Work instructions:
How do the lines read from the one holding "Livro Pregação Bíblica" through the last line of the listing? Set them down exactly, pictures omitted.
'''
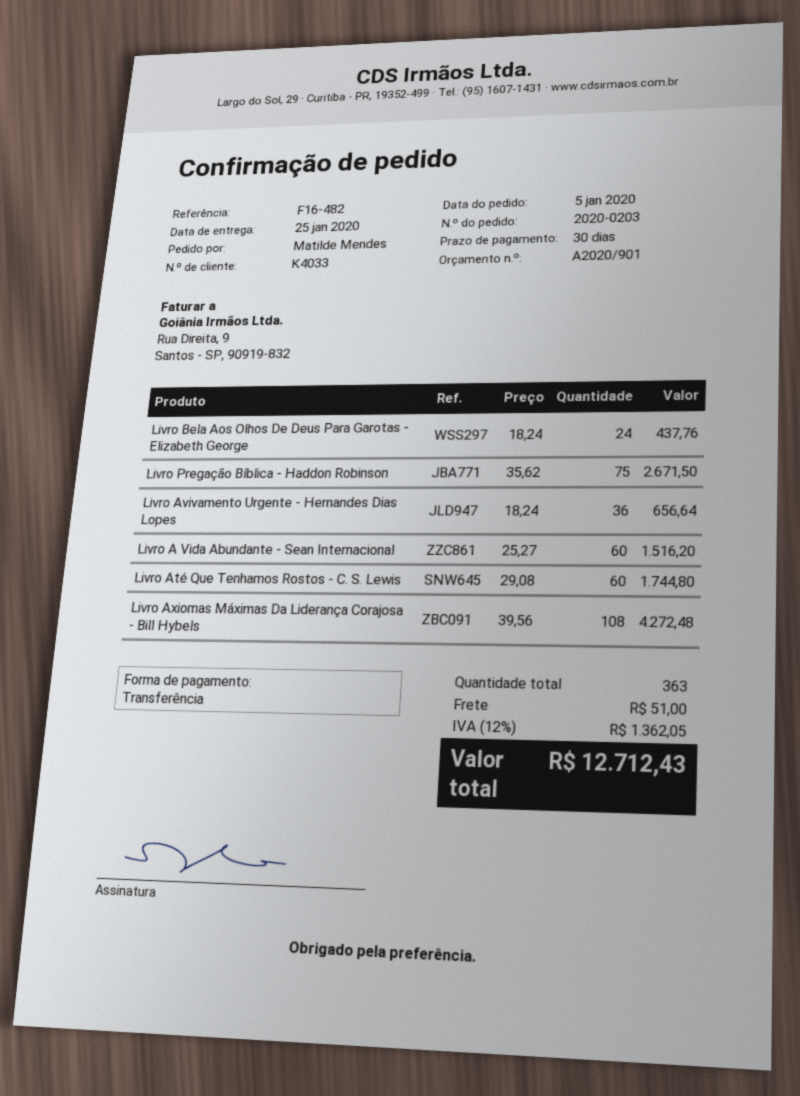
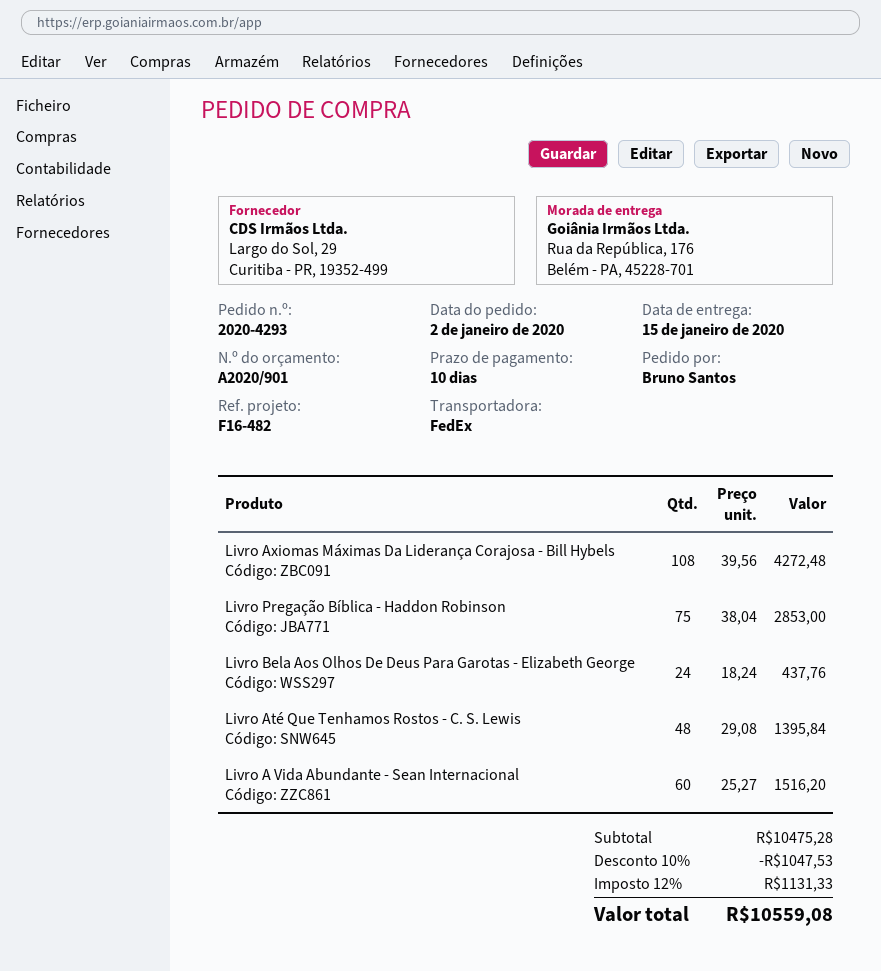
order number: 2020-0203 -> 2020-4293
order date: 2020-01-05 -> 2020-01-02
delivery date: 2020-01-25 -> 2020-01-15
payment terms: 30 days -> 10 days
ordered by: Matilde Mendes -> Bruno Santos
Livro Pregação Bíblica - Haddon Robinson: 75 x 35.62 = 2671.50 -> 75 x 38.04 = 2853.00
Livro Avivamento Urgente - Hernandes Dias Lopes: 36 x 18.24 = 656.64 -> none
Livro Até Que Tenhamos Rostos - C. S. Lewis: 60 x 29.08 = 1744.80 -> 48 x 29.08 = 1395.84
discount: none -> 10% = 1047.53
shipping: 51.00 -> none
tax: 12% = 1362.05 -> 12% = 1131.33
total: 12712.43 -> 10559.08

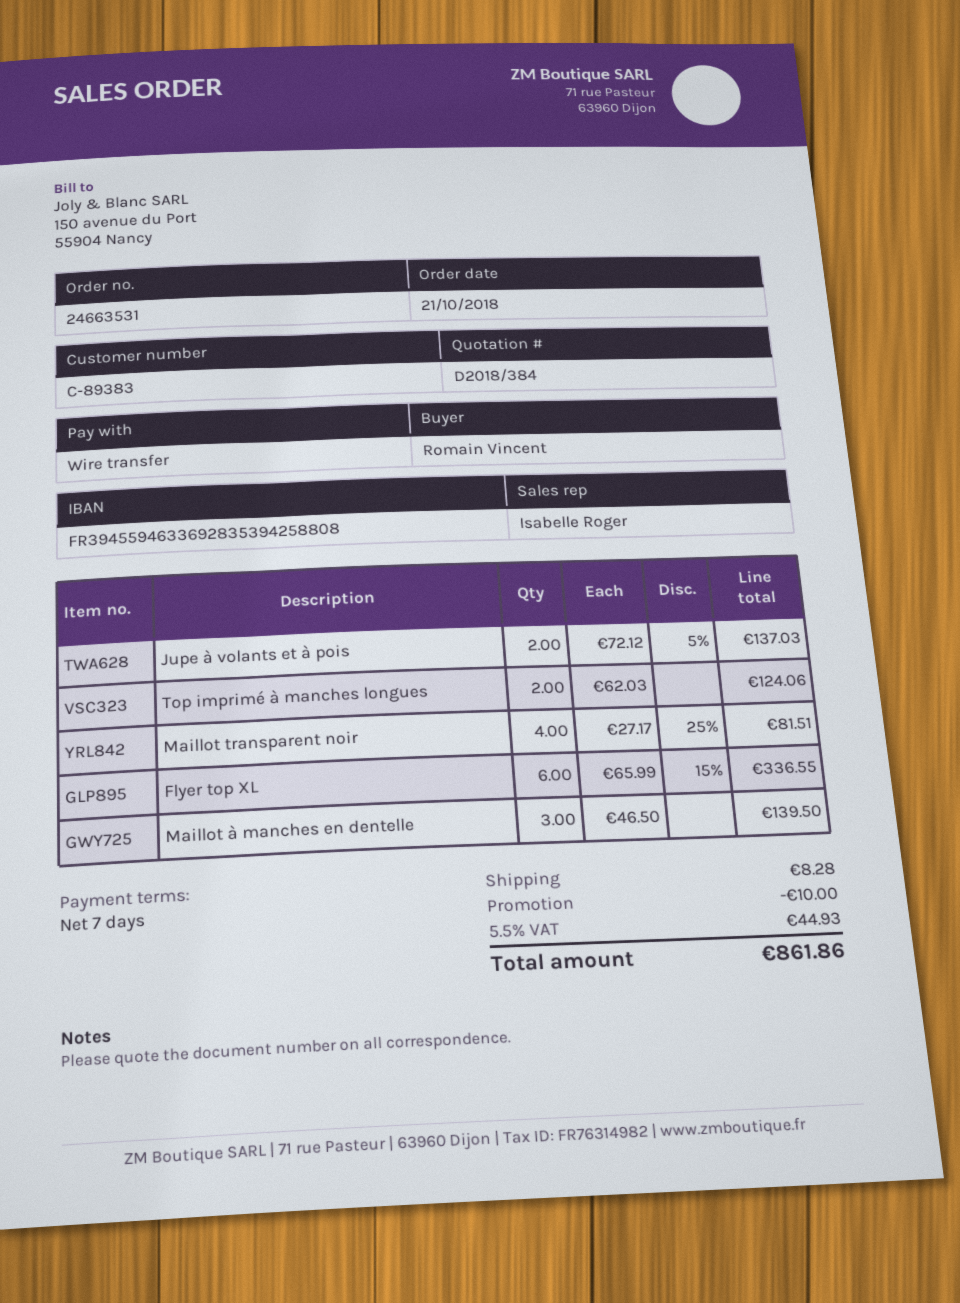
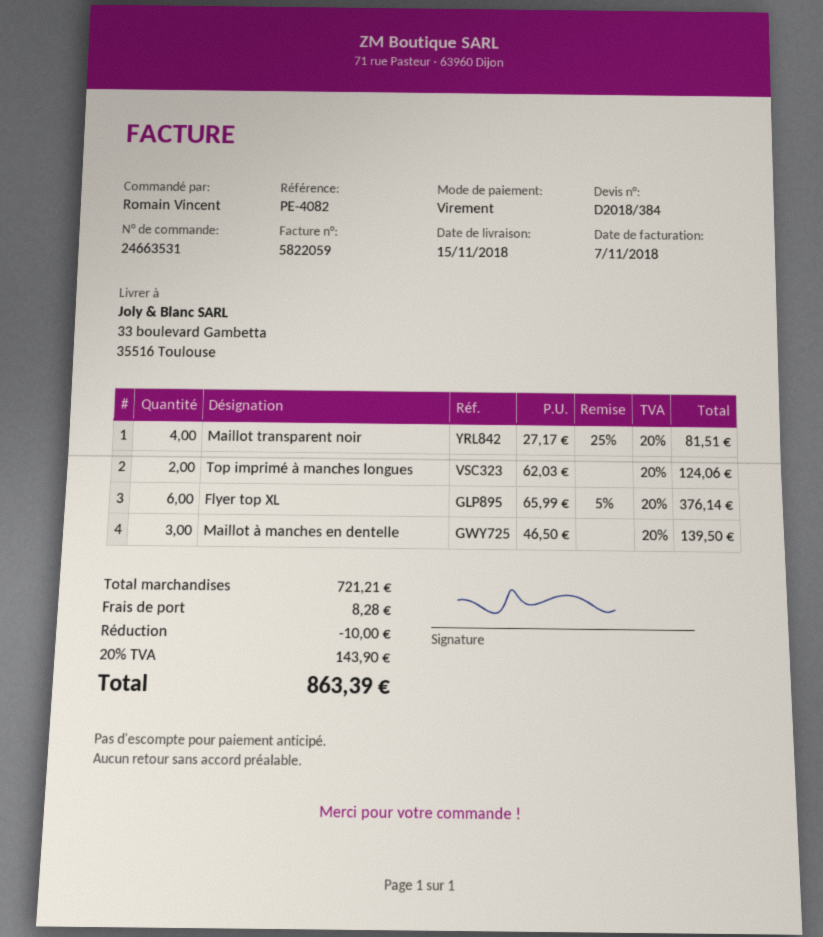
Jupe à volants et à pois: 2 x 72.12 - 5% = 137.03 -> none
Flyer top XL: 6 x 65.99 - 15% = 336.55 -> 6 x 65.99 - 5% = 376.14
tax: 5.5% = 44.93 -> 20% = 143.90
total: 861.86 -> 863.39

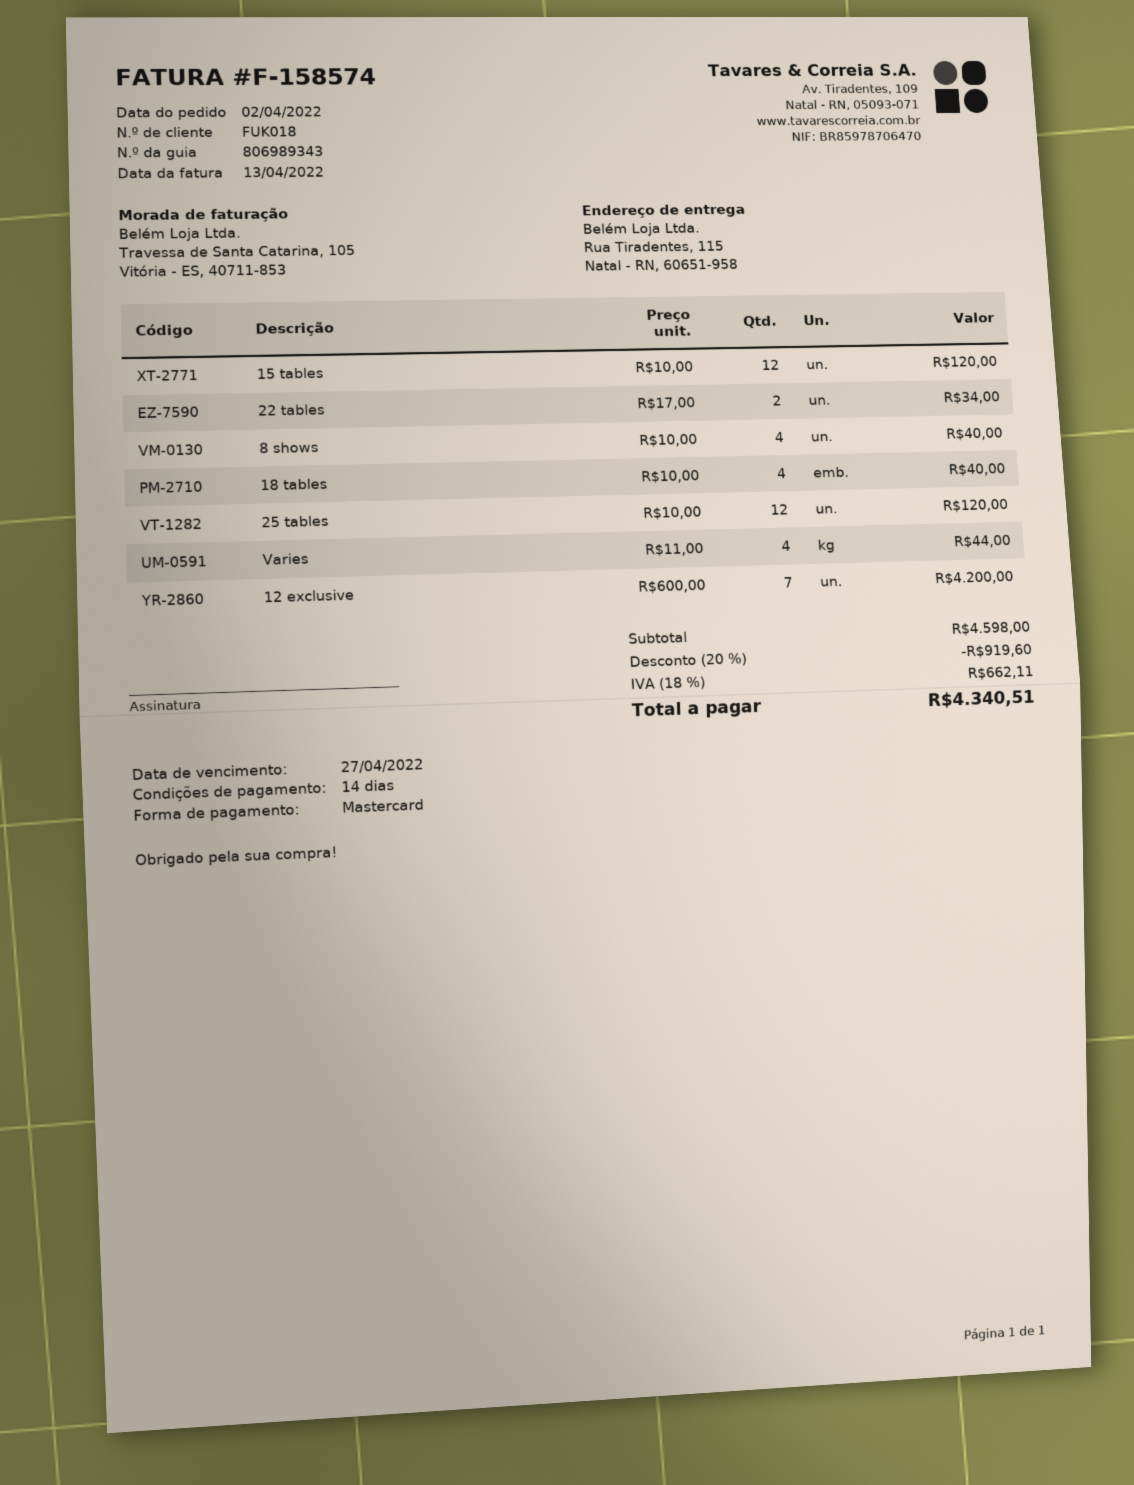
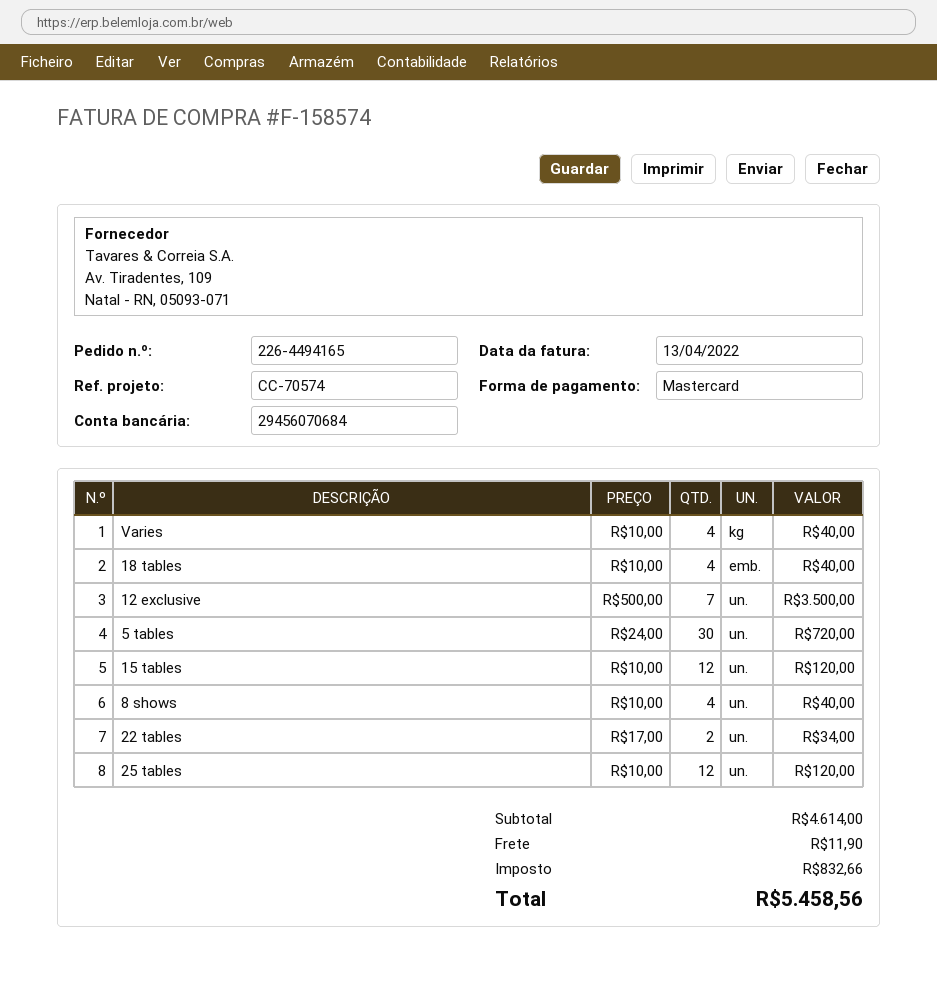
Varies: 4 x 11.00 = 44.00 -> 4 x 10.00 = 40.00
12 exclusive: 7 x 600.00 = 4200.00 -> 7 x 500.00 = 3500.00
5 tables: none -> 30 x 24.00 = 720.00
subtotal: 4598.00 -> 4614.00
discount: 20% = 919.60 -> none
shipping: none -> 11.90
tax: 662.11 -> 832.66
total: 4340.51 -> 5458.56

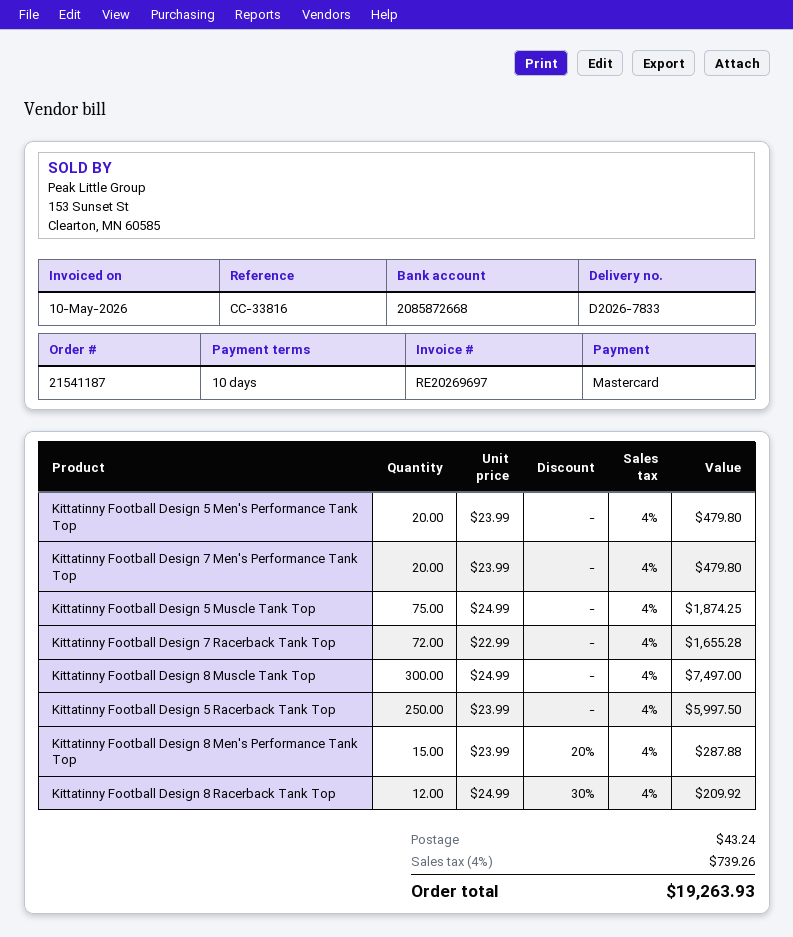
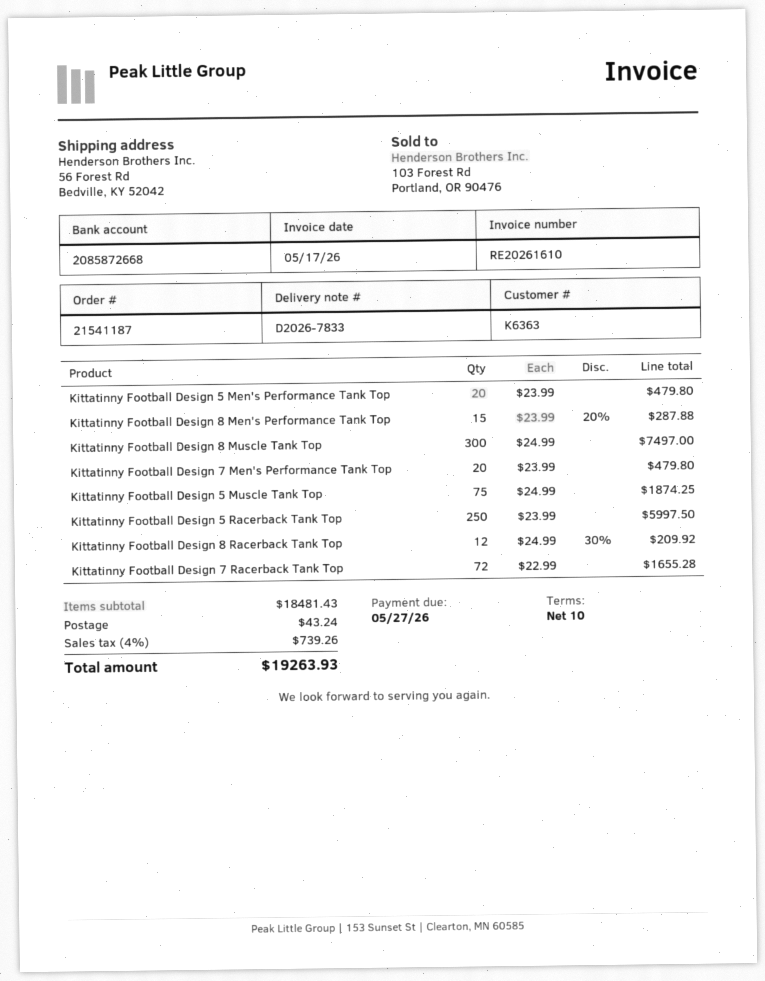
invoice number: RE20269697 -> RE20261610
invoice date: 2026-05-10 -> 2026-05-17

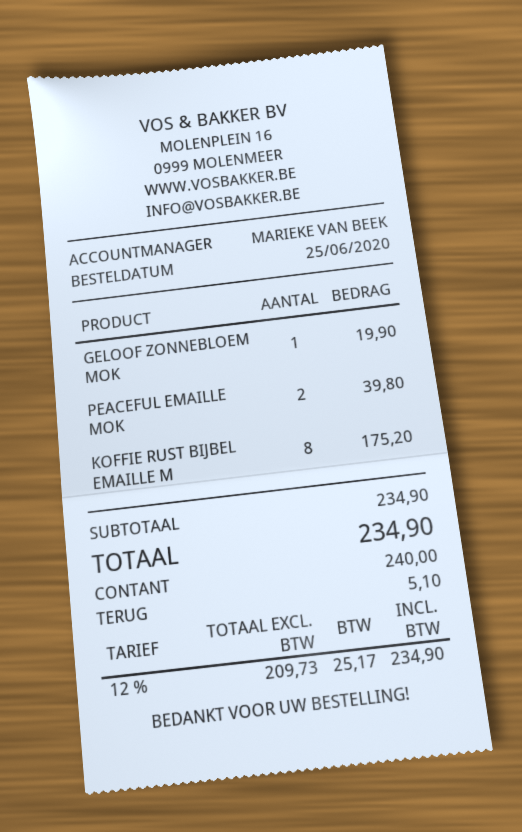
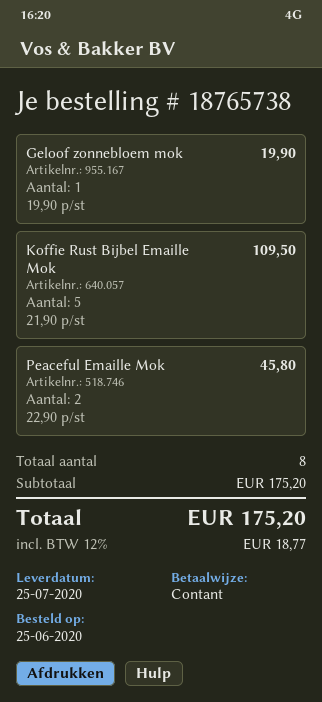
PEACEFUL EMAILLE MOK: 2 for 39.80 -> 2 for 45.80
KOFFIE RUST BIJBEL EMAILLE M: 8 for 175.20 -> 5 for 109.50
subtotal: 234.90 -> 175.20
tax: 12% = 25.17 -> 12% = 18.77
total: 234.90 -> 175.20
'''
Response:
Livro Pregação Bíblica - Haddon Robinson: 75 x 35.62 = 2671.50 -> 75 x 38.04 = 2853.00
Livro Avivamento Urgente - Hernandes Dias Lopes: 36 x 18.24 = 656.64 -> none
Livro Até Que Tenhamos Rostos - C. S. Lewis: 60 x 29.08 = 1744.80 -> 48 x 29.08 = 1395.84
discount: none -> 10% = 1047.53
shipping: 51.00 -> none
tax: 12% = 1362.05 -> 12% = 1131.33
total: 12712.43 -> 10559.08

Jupe à volants et à pois: 2 x 72.12 - 5% = 137.03 -> none
Flyer top XL: 6 x 65.99 - 15% = 336.55 -> 6 x 65.99 - 5% = 376.14
tax: 5.5% = 44.93 -> 20% = 143.90
total: 861.86 -> 863.39

Varies: 4 x 11.00 = 44.00 -> 4 x 10.00 = 40.00
12 exclusive: 7 x 600.00 = 4200.00 -> 7 x 500.00 = 3500.00
5 tables: none -> 30 x 24.00 = 720.00
subtotal: 4598.00 -> 4614.00
discount: 20% = 919.60 -> none
shipping: none -> 11.90
tax: 662.11 -> 832.66
total: 4340.51 -> 5458.56

invoice number: RE20269697 -> RE20261610
invoice date: 2026-05-10 -> 2026-05-17

PEACEFUL EMAILLE MOK: 2 for 39.80 -> 2 for 45.80
KOFFIE RUST BIJBEL EMAILLE M: 8 for 175.20 -> 5 for 109.50
subtotal: 234.90 -> 175.20
tax: 12% = 25.17 -> 12% = 18.77
total: 234.90 -> 175.20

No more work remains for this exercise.